*** Opening of Data for the task ***

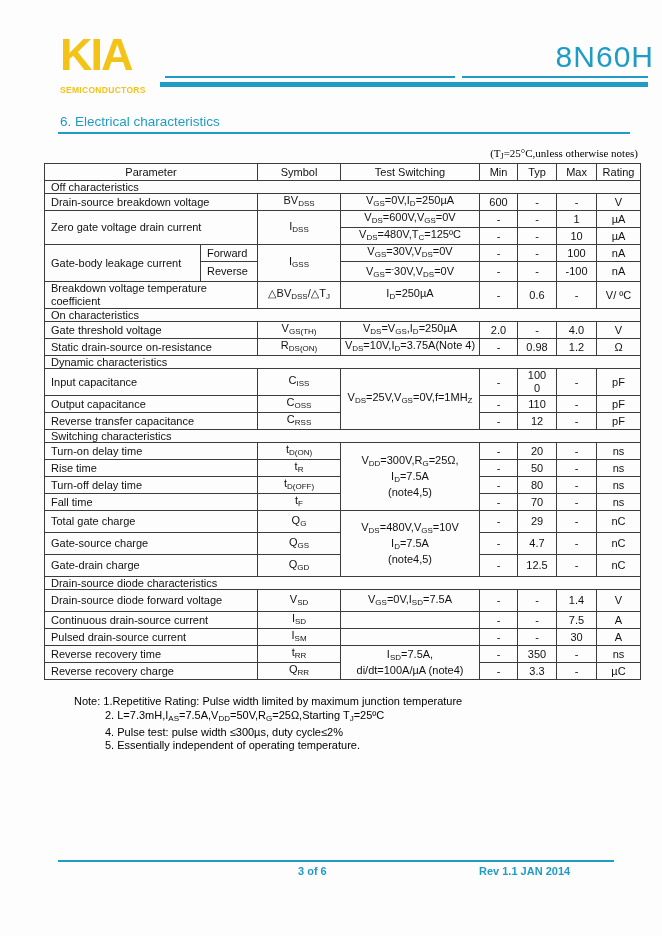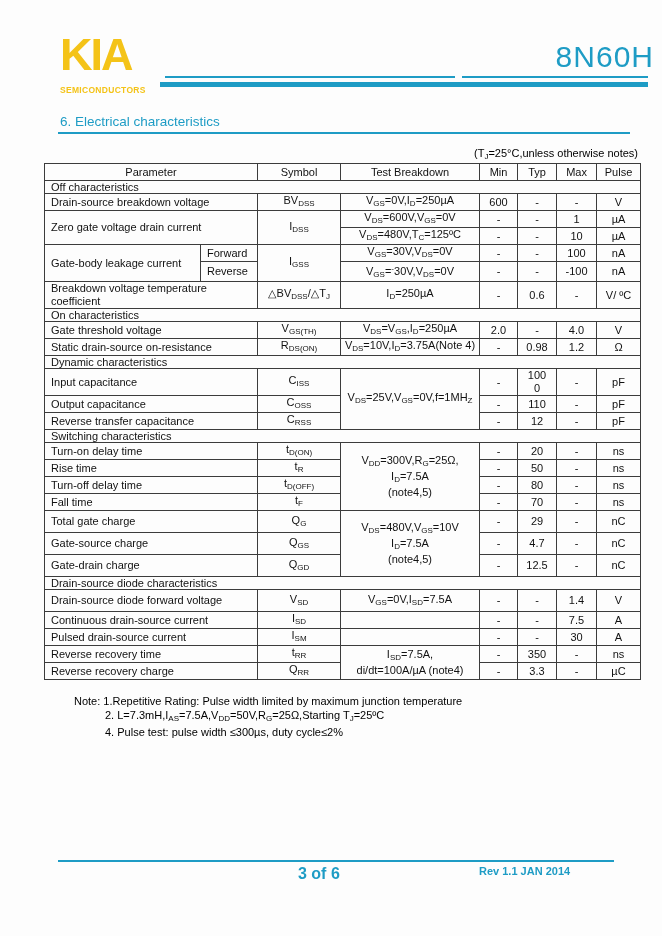"(TJ=25°C,unless otherwise notes)" .cond-note { font-family: none -> Liberation Serif, serif }
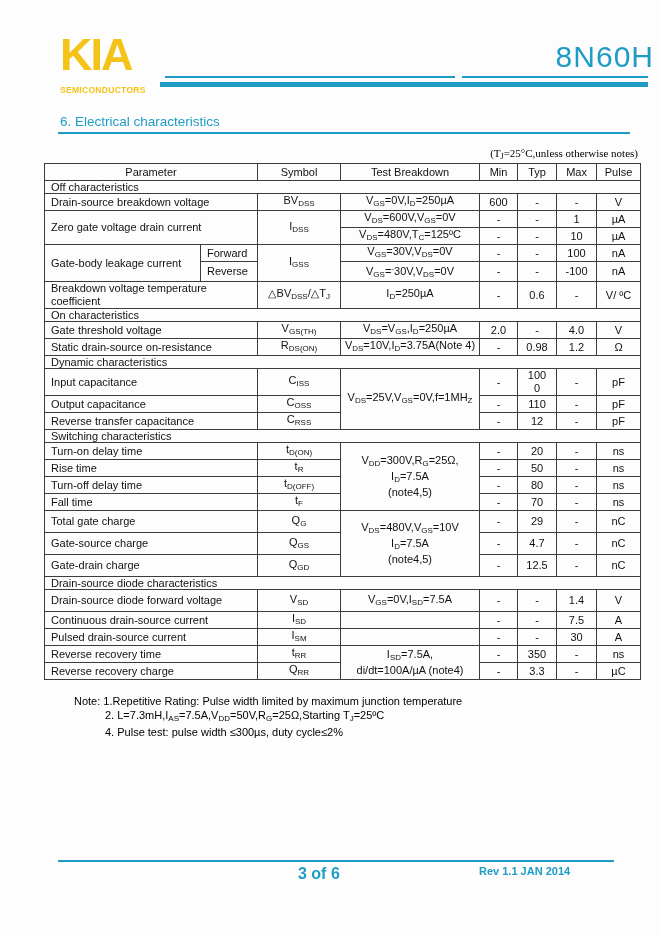"Test Breakdown" th { text: Breakdown -> Switching }
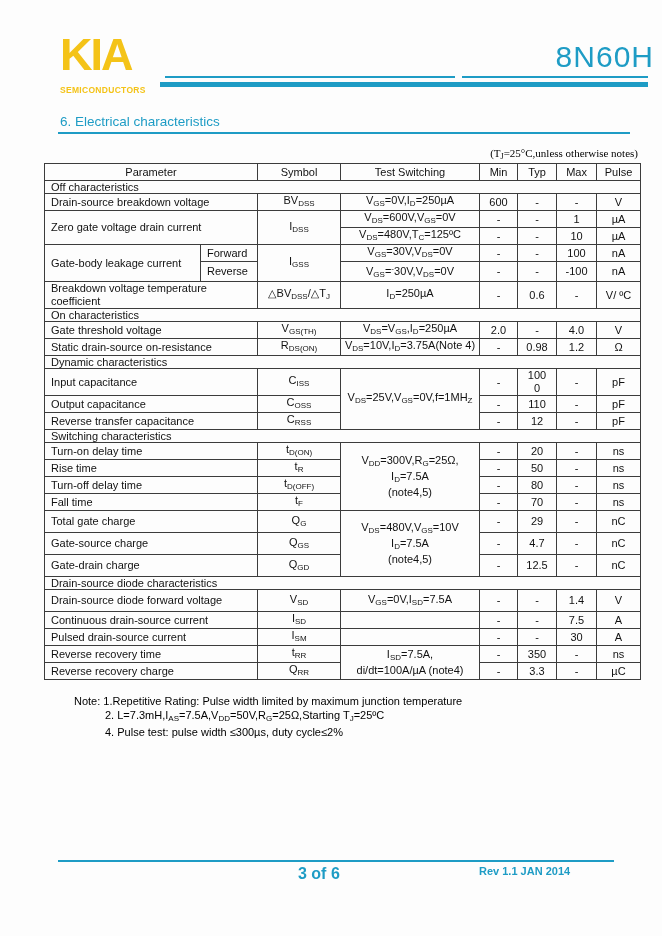"Pulse" th { text: Pulse -> Rating }
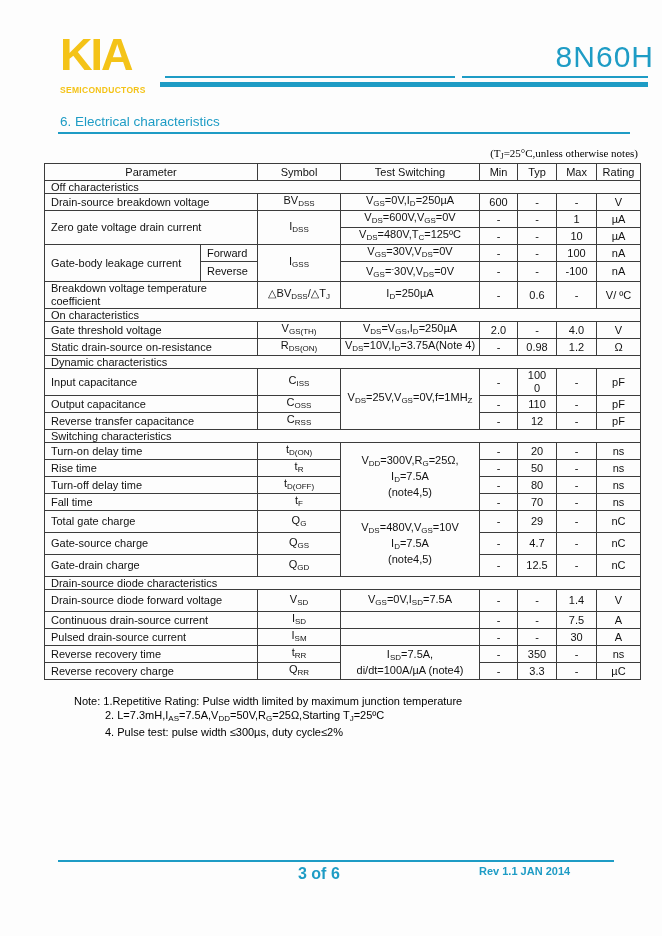"5. Essentially independent of operating" div.note-row { html: none -> <div>5. Essentially independent of operating temperature.</div> }
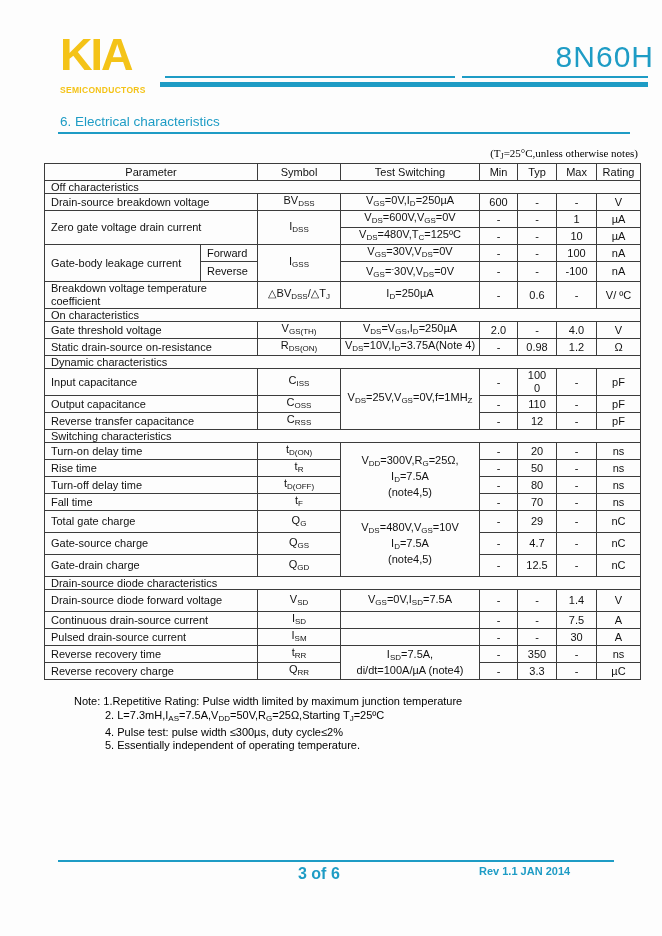"3 of 6" .page-number { font-size: 16px -> 11px }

*** Close of Data for the task ***

[Exercise instructions]:
When you write out the material again, keep every word exact and omit the pictures.

[Answer]:
"(TJ=25°C,unless otherwise notes)" .cond-note { font-family: none -> Liberation Serif, serif }
"Test Breakdown" th { text: Breakdown -> Switching }
"Pulse" th { text: Pulse -> Rating }
"5. Essentially independent of operating" div.note-row { html: none -> <div>5. Essentially independent of operating temperature.</div> }
"3 of 6" .page-number { font-size: 16px -> 11px }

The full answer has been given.